You need air to breathe, but it’s not enough to survive.

You need to be big to play in the NFL, but you need a lot of other things too.

These are what’s known as ‘necessary, but not sufficient’ conditions.  The Beatles sang that “All You Need is Love,” which is obviously wrong, but it’s hard to blame them when “Love Is a Necessary But Not Sufficient Condition” probably wouldn’t have been as catchy.

"Love Is a Necessary but Not Sufficient Condition" just isn't as catchy as "All You Need is Love"

"Love Is a Necessary but Not Sufficient Condition" just isn't as catchy as "All You Need is Love"

But you know it’s true.

By the same token, to make it in, well, any competitive field of endeavor and certainly in entertainment, you need a tremendous amount of talent, combined with a long standing work ethic to get your Gladwellian 10,000 hours.

But this is a necessary but not sufficient condition.  Why do I mention it?  Because it’s easy to get tripped up in the logic that says, “Just play great music/be a great actor/do great art/whatever it is and you’ll make it.”  I’ll agree that if you put in the time and dedication, you probably won’t be a complete failure, but if someone’s ambition is any bigger than that, there’s no guarantee at all.

Why?  Because there are at least two more necessary but not sufficient conditions, and one is what is crassly called good marketing.  You could also think of it as finding a way to build an audience for what you do, and it’s critical.  There’s an old retail saying that goes like this: “Unseen and untold equals unsold.”  If nobody knows how great you are, you might be very satisfied artistically, but you can’t expect much in the way of external reward or praise or note.  (And by the way, there’s nothing wrong with that.  In fact, to some degree, if you’re not doing whatever you’re doing in large part for your own satisfaction, you’re not likely to get through those 10,000 hours anyway.)

But most people do want external reward and recognition.  In some fields, their expectations are enormous, especially in pop or rock music, where some people have expectations that they could be a star.  And to be a Rock Star is to be a kind of living god: unlimited money, unlimited access to the world, and of course, adoration.

Bob Lefsetz the other day wrote wrote this:

“I get e-mail every day giving me shit for not offering solutions [to the problem of not succeeding in the so-called music business].

It’s very simple.  Make good music and don’t rip people off.

I know, I know, you want it to be more complicated than that, you want multiple entry points, you want to believe it’s about Twitter or Facebook or Spotify or…

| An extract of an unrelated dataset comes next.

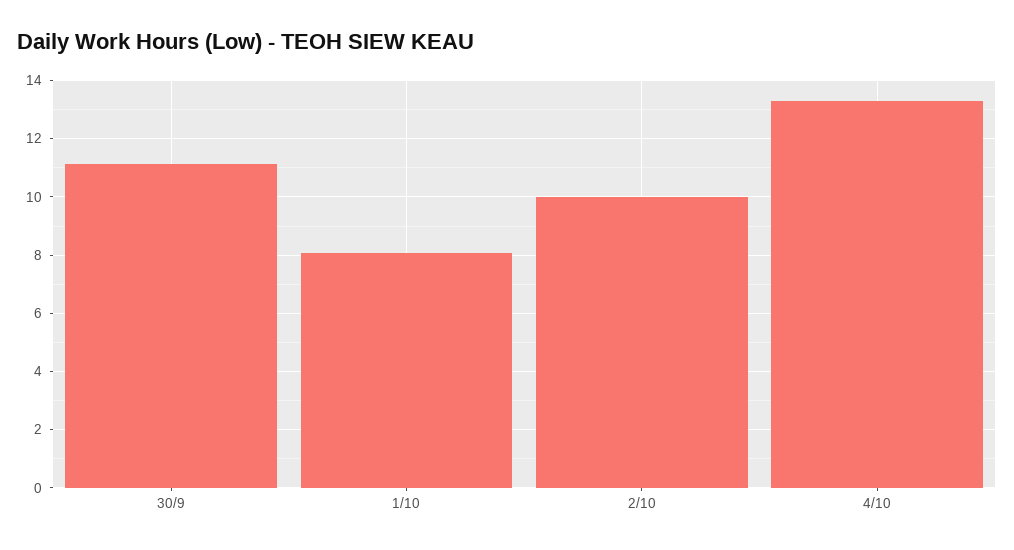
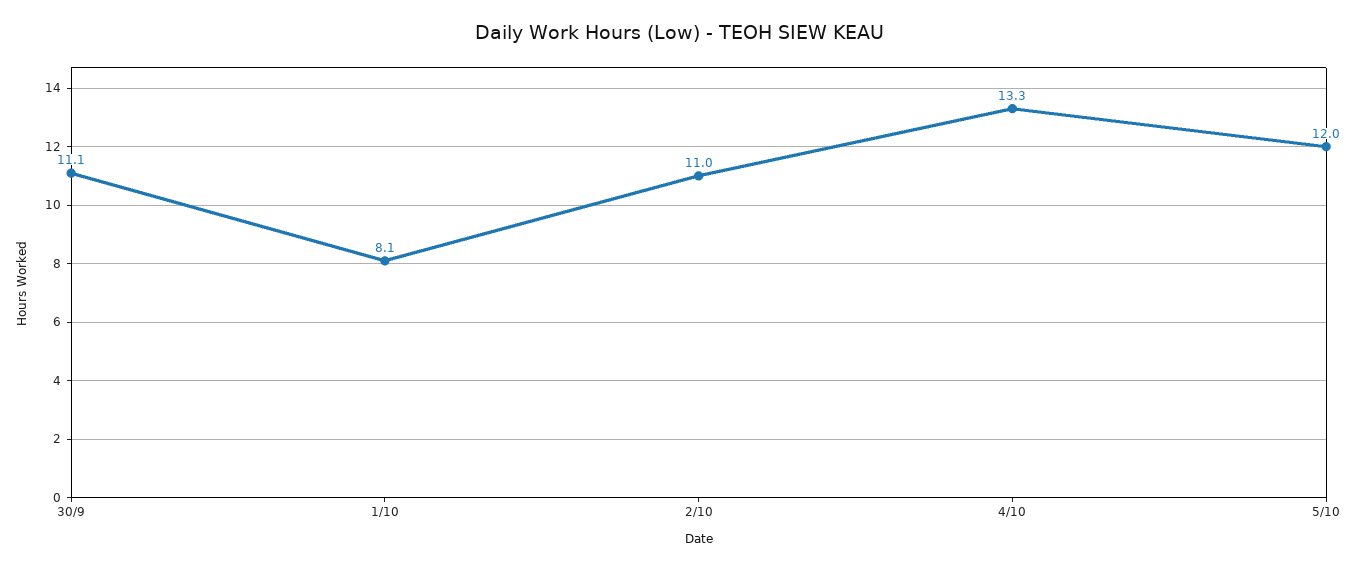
2/10: 10 -> 11
5/10: none -> 12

Usually, anything but music.  Because music is hard.  Requires a ton of practice and moments of genius.”


Bob’s sharp, but he’s only partly right here.  When he says that it’s about ‘making good music and not ripping people off,’ he’s partly right in that it’s a necessary, but not sufficient condition.  He’s very right of course about the fact that the great majority of would-be stars will never get past this condition because as he says, it’s  hard.

But there are musicians, actors, visual artists, writers and others who ARE good enough, but they don’t make it.  For them, the stumbling block is that OTHER part: the foul rag and bone shop of actually connecting with people who care about your work.  It’s a romantic notion to say that if you crank out great stuff, people will find you, but I don’t think there’s evidence for that.  You can always site the great ones people do find, but that doesn’t prove the point.  It just says that it CAN happen that way.  You and I personally know extraordinary people in their craft who never really made it the way they wanted or the way they deserved based on what they’re able to do.

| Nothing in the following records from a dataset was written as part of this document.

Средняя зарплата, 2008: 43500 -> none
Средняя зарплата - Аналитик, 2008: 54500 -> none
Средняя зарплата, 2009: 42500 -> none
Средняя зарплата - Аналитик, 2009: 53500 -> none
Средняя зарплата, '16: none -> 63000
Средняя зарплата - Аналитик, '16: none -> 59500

I used to think Bob Lefsetz was suffering a bit from the Great Performance Delusion, but I’ve rethought that.  He’s just telling people they haven’t even completed Step 1, so don’t bother thinking about Step 2, however important or challenging Step 2 may be.  If you haven’t done Step 1, Step 2 is a distraction and a waste of time.  Absolutely right.

In the performing arts and theatre fields, there is a far greater proportion of people who are actually qualified to move on to Step 2, as compared to the pop or rock business because there are fewer wannabes.  In fact, in fields like Opera and large commercial theatre, the problems are almost all in Step 2, because Step 1 is covered:  the talent is excellent.  Many times, they fall down on audience-building, which is very difficult in its own right.

And the third necessary but not sufficient condition?

Luck.  At least a little.  Maybe a lot.  Any successful person who doesn’t believe luck had anything to do with their success was probably very, very lucky.

My only advice there is to do so well with the other two that this one gets squeezed down to just needing a couple small breaks rather than needing to win the lottery.  Play the game long enough and you’ll probably get a couple small breaks, but you could go multiple lifetimes without winning the lottery.

So work hard at your craft, then find a powerful way to build an audience, thereby putting yourself in a position to need as little luck as possible, and then get lucky.

Simple, right?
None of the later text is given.